Tras depositar mi voto pasé la mañana y las primeras horas de la tarde del jueves en Finchley, visitando las sedes de nuestros comités locales y después, al acercarse la hora de animar a los votantes tardíos a desplazarse a las urnas, regresé al Número 10. Norman Tebbit se presentó allí y tuvimos una larga charla mientras tomábamos unas copas en mi estudio. Hablamos no sólo acerca de la campaña y los posibles resultados, sino también sobre los planes de Norman. Me había comunicado ya que deseaba abandonar el Gobierno tras las elecciones porque pensaba que debía pasar más tiempo con Margaret. No había gran cosa que yo pudiera decir para persuadirle de que no lo hiciera, ya que sus razones eran tan personales como admirables, pero lamenté amargamente su decisión.
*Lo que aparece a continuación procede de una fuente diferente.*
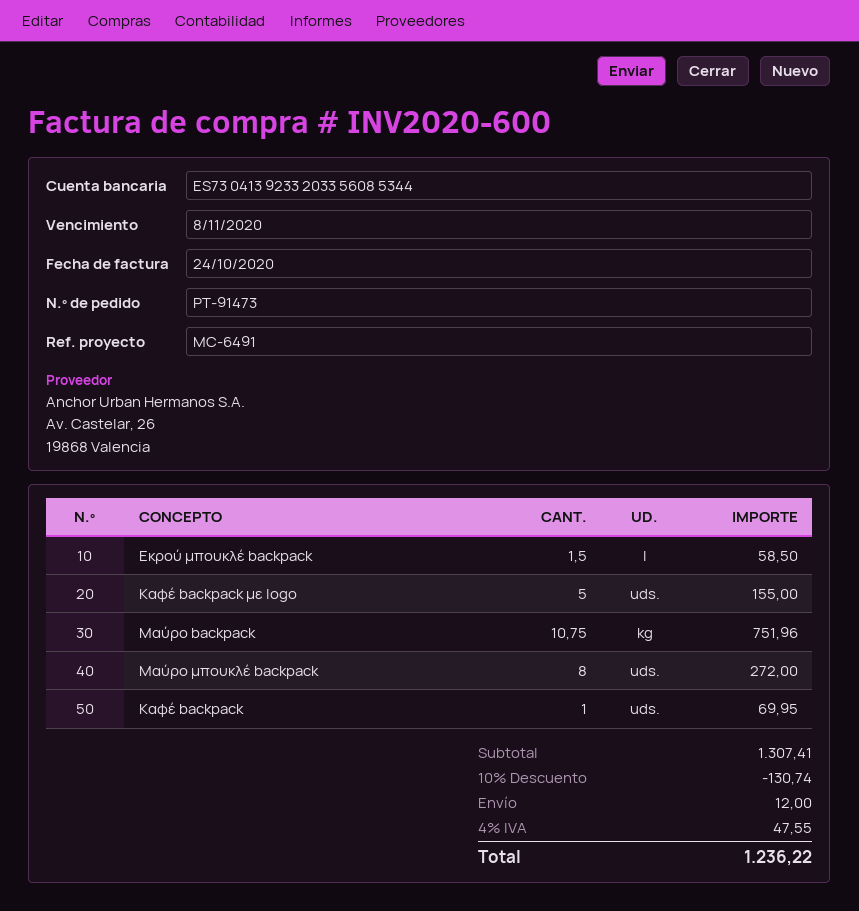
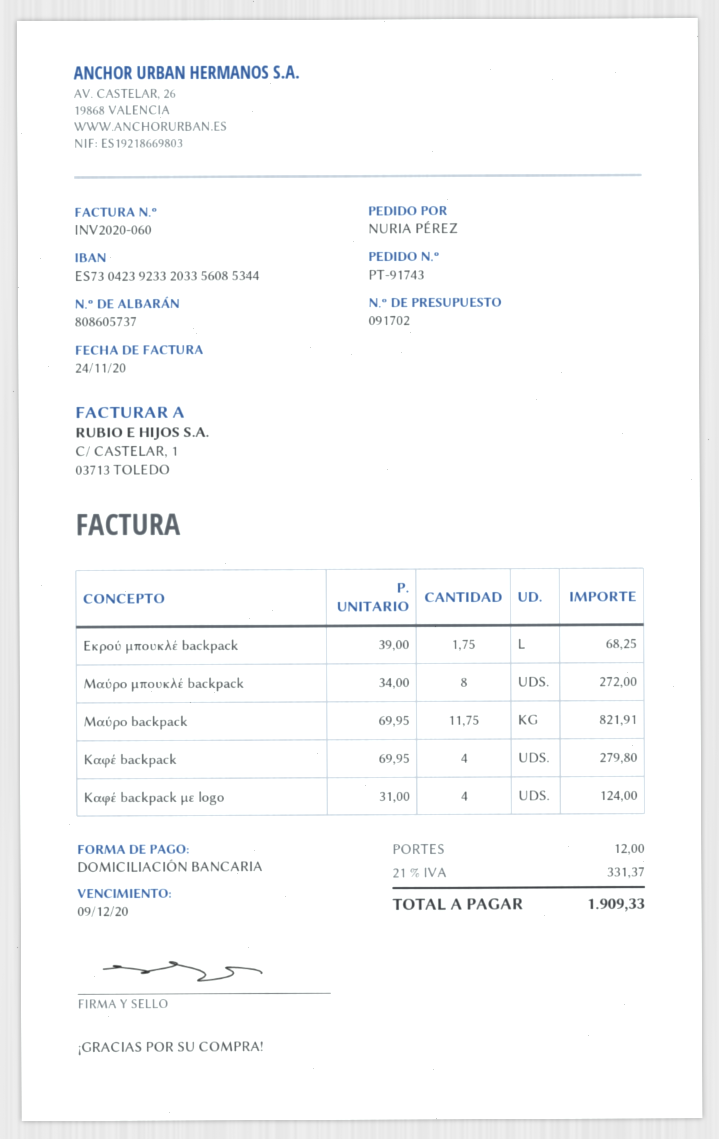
order number: PT-91473 -> PT-91743
invoice number: INV2020-600 -> INV2020-060
invoice date: 2020-10-24 -> 2020-11-24
due date: 2020-11-08 -> 2020-12-09
bank account: ES7304139233203356085344 -> ES7304239233203356085344
Εκρού μπουκλέ backpack: 1.5 for 58.50 -> 1.75 for 68.25
Καφέ backpack με logo: 5 for 155.00 -> 4 for 124.00
Μαύρο backpack: 10.75 for 751.96 -> 11.75 for 821.91
Καφέ backpack: 1 for 69.95 -> 4 for 279.80
discount: 10% = 130.74 -> none
tax: 4% = 47.55 -> 21% = 331.37
total: 1236.22 -> 1909.33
Tenía pocos partidarios como él en el Gobierno y, de ellos, ninguno tenía la fuerza y la perspicacia de Norman.
Cené en casa y escuché los comentarios y especulaciones sobre los resultados de las elecciones en la televisión. Antes de salir hacia Finchley a las diez y media escuché a Vincent Hanna predecir en la BBC un empate parlamentario. En la ITV pronosticaban una mayoría conservadora de 40 parlamentarios. Yo me sentía razonablemente segura de que, tras el claro hundimiento del voto de la Alianza SDP-Liberales, obtendríamos la mayoría, pero no tenía confianza alguna en lo referente a sus dimensiones. Mis propios resultados serían de los últimos, pero los primeros empezaron a aparecer a partir de las once de la noche. Conservábamos Torbay con una mayoría superior a la prevista. A continuación ganamos en Hyndburn, el segundo escaño más marginal, luego en Cheltenham, un escaño al que aspiraban los liberales, y después en Basildon. Alrededor de las dos y cuarto de la madrugada habíamos llegado a la meta. En mi propia circunscripción había perdido 400 votos, a pesar de que había obtenido un porcentaje ligeramente superior (53,9 por ciento).
Me condujeron en coche a la ciudad, y llegamos a la sede central a las tres menos cuarto de la madrugada para celebrar la victoria y dar las gracias a quienes nos habían ayudado a lograrla. Más tarde, regresé a Downing Street donde fui recibida por los miembros de mi equipo personal. Les estaba agradecida porque, cualesquiera que hubieran sido las deficiencias de la campaña a nivel nacional, ellos habían hecho un trabajo soberbio. Recuerdo que Denis le dijo a Stephen Sherbourne mientras íbamos saludándoles: «Has hecho tanto como el que más por ganar estas elecciones. No lo habríamos logrado sin ti». Tal vez a Stephen le agradara menos mi siguiente comentario. Le pedí que subiera a mi estudio para empezar a trabajar en la composición del siguiente Gabinete. Había empezado un nuevo día.